Jacques-Elie Favrot, collaborateur du député LFI Raphaël Arnault
LTD/ALEX MARTIN / AFP

Jacques-Elie Favrot, collaborateur du député LFI Raphaël Arnault
LTD/ALEX MARTIN / AFP
Deux hommes soupçonnés d'avoir frappé à mort le militant nationaliste Quentin Deranque ont été mis en examen jeudi soir pour homicide volontaire et un assistant du député LFI Raphaël Arnault pour complicité. Quatre autres suspects doivent encore être présentés aux juges d'instruction dans la soirée, a précisé le procureur de Lyon Thierry Dran. Un peu plus tôt, le magistrat avait requis la mise en examen et le placement en détention provisoire des sept hommes, âgés de 20 à 26 ans.

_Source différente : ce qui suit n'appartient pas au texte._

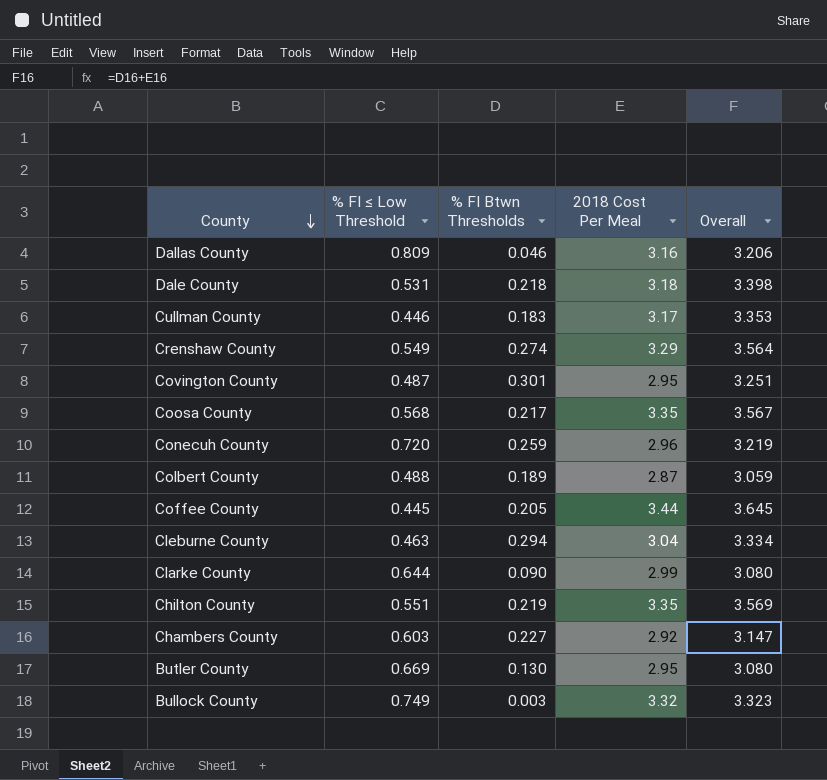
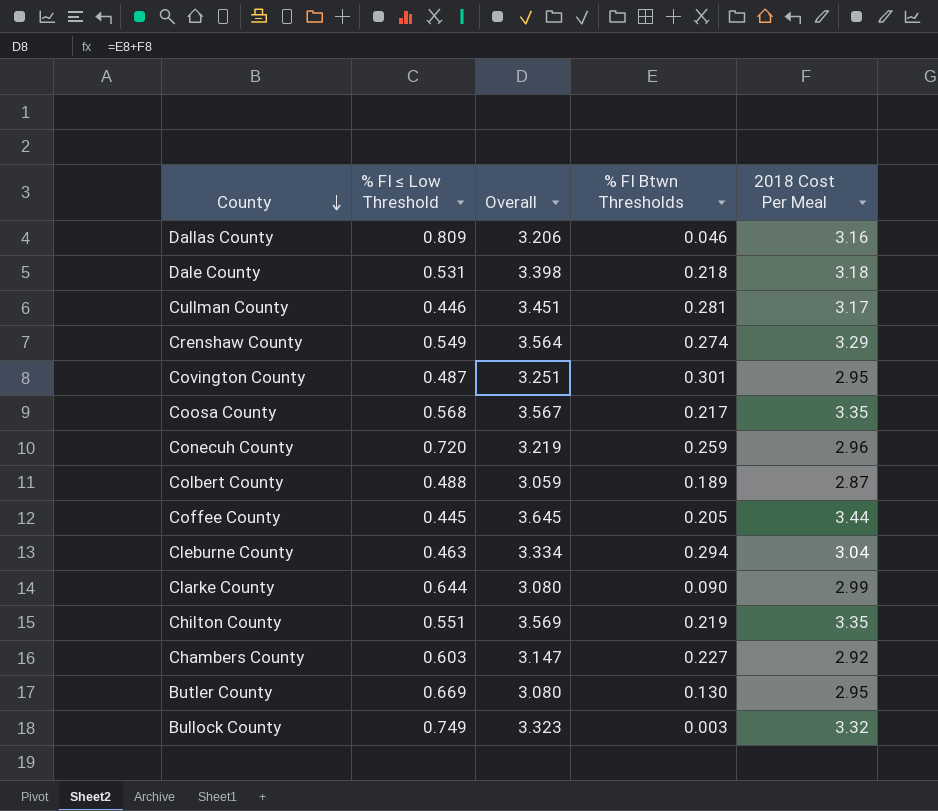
column Overall | position: 5 -> 3
Cullman County | Overall: 3.353 -> 3.451
Cullman County | % FI Btwn Thresholds: 0.183 -> 0.281

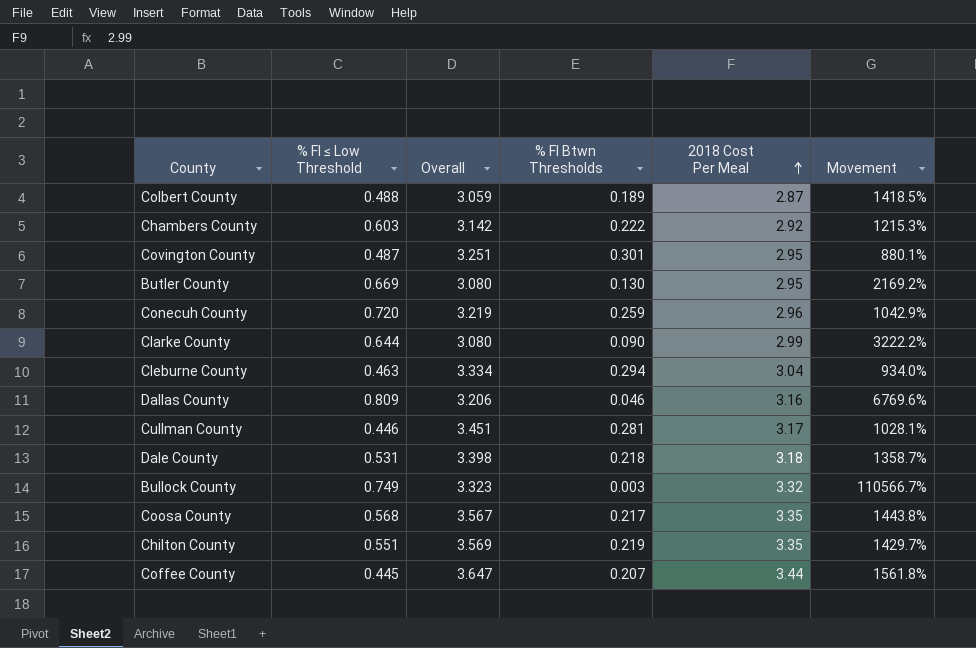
row order: County descending -> 2018 Cost Per Meal ascending
column Movement | formula: none -> ([2018 Cost Per Meal] - [% FI Btwn Thresholds]) / [% FI Btwn Thresholds]
row Crenshaw County: 0.549 | 3.564 | 0.274 | 3.29 -> none
Chambers County | Overall: 3.147 -> 3.142
Chambers County | % FI Btwn Thresholds: 0.227 -> 0.222
Coffee County | Overall: 3.645 -> 3.647
Coffee County | % FI Btwn Thresholds: 0.205 -> 0.207

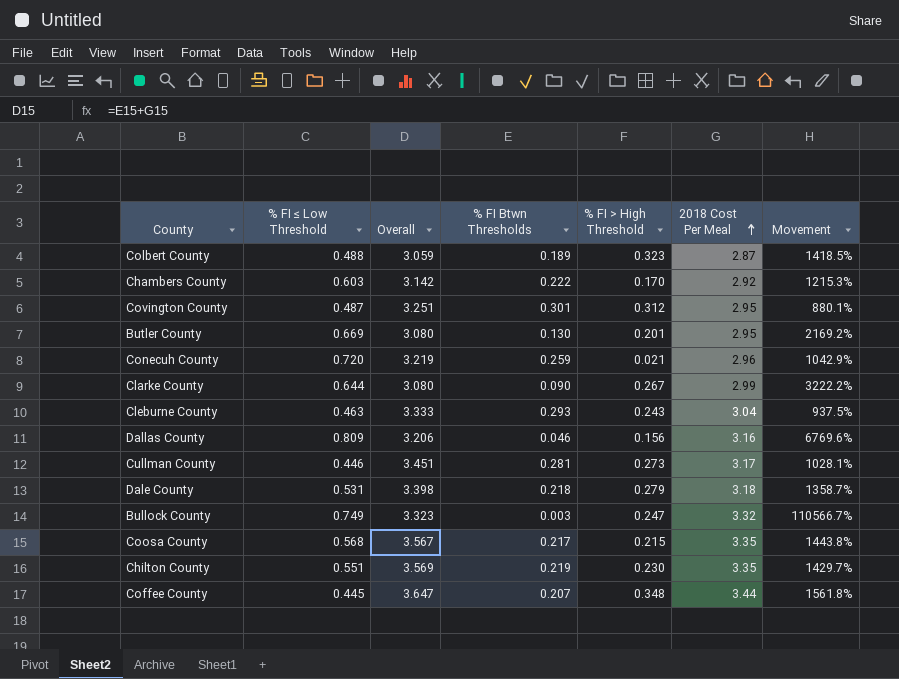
column % FI > High Threshold | position: none -> 5
Cleburne County | Overall: 3.334 -> 3.333
Cleburne County | % FI Btwn Thresholds: 0.294 -> 0.293
Cleburne County | Movement: 934.0% -> 937.5%

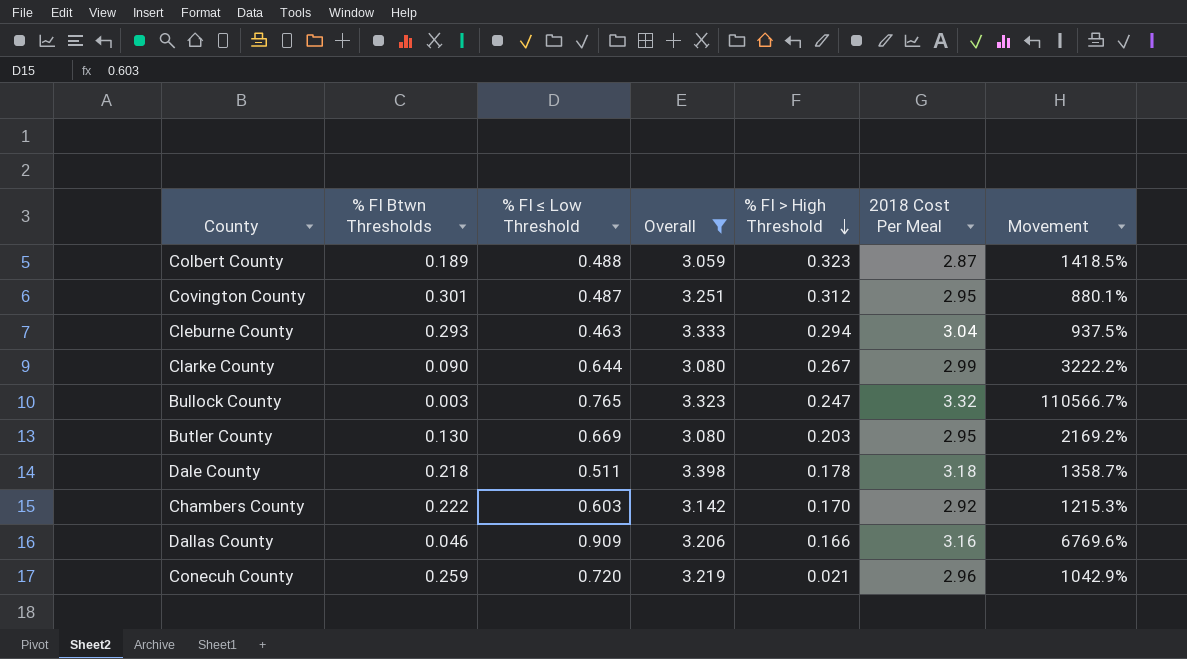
filter: none -> Overall <= 3.398
row order: 2018 Cost Per Meal ascending -> % FI > High Threshold descending
column % FI Btwn Thresholds | position: 4 -> 2
Cleburne County | % FI > High Threshold: 0.243 -> 0.294
Bullock County | % FI ≤ Low Threshold: 0.749 -> 0.765
Butler County | % FI > High Threshold: 0.201 -> 0.203
Dale County | % FI ≤ Low Threshold: 0.531 -> 0.511
Dale County | % FI > High Threshold: 0.279 -> 0.178
Dallas County | % FI ≤ Low Threshold: 0.809 -> 0.909
Dallas County | % FI > High Threshold: 0.156 -> 0.166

Interpellés mardi soir et mercredi, « deux ont refusé de s'exprimer » pendant leur garde à vue, les autres « reconnaissent leur présence » sur les lieux de l'agression et « certains admettent avoir porté des coups » à Quentin Deranque « ou à d'autres victimes », a-t-il précisé. Tous contestent l'intention de tuer.
Parmi eux il y a des étudiants, des employés dans le privé, une personne sans emploi et un assistant parlementaire, a détaillé le magistrat.
Ce dernier est Jacques-Elie Favrot, collaborateur du député LFI Raphaël Arnault, qui a annoncé mardi avoir engagé les démarches pour suspendre son contrat.
Devant les enquêteurs, Jacques-Elie Favrot « a reconnu (...) la commission de violences et sa présence sur les lieux » mais « a indiqué qu’il n’était pas l’auteur des coups qui ont provoqué le décès de M. Deranque », avait indiqué mercredi son avocat Bertrand Sayn.